Tag: Sun

  • Media tome throws light on the biz growth pre and post pandemic

    Media tome throws light on the biz growth pre and post pandemic

    Mumbai: The Indian media business is estimated to be a $19 billion industry in 2021 (EY estimates), said veteran business journalist Vanita Kohli-Khandekar. She observed that the media industry had doubled in the period between 2013 to 2019. But what’s remarkable is not only the change in size but also the composition of the industry.

    Khandekar was speaking at the launch of the latest edition of her book- ‘The Indian Media Business: Pandemic and After’ on Wednesday. The fifth edition of the book published by Sage Publications India was unveiled at a virtual event attended by noted industry leaders.

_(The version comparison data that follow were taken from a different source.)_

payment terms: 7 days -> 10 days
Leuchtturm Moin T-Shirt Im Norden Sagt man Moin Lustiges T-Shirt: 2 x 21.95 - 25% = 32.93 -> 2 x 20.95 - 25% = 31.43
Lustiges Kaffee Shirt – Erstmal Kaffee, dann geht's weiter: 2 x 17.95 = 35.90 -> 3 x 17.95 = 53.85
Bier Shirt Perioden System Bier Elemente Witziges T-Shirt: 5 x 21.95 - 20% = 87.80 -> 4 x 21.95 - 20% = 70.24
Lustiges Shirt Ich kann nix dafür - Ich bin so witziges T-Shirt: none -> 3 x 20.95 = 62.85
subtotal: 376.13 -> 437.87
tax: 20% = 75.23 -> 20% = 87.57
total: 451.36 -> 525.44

    To highlight the transformation that the industry has undergone in recent times, she opened the discussion with an intriguing question “What is a media company?”.

    Unlike in the past where media companies used to compete for consumers’ leisure time, today media consumption is no longer only about leisure and entertainment but has permeated every aspect of the consumers’ lives. “The pandemic imprisoned audiences in their homes and access to media via their smartphones, TVs and other devices were the only way they were connected to the world,” she said.

    In FY 2010, the top 10 media companies comprised Times Group (Rs 5000 crore), Zee Group (Rs 4,000 crore), Star India (Rs 3,500 crore), Airtel (Rs 2,900 crore), HT Media (Rs 1,500 crore), Sun (Rs 1,400 crore), Network18 (Rs 1,300 crore), Sony (Rs 1,300 crore), DB Corp (1,100 crore) and Jagran (Rs 900 crore). There isn’t a single digital media company in the top 10 list which is dominated entirely by linear broadcast media organisations.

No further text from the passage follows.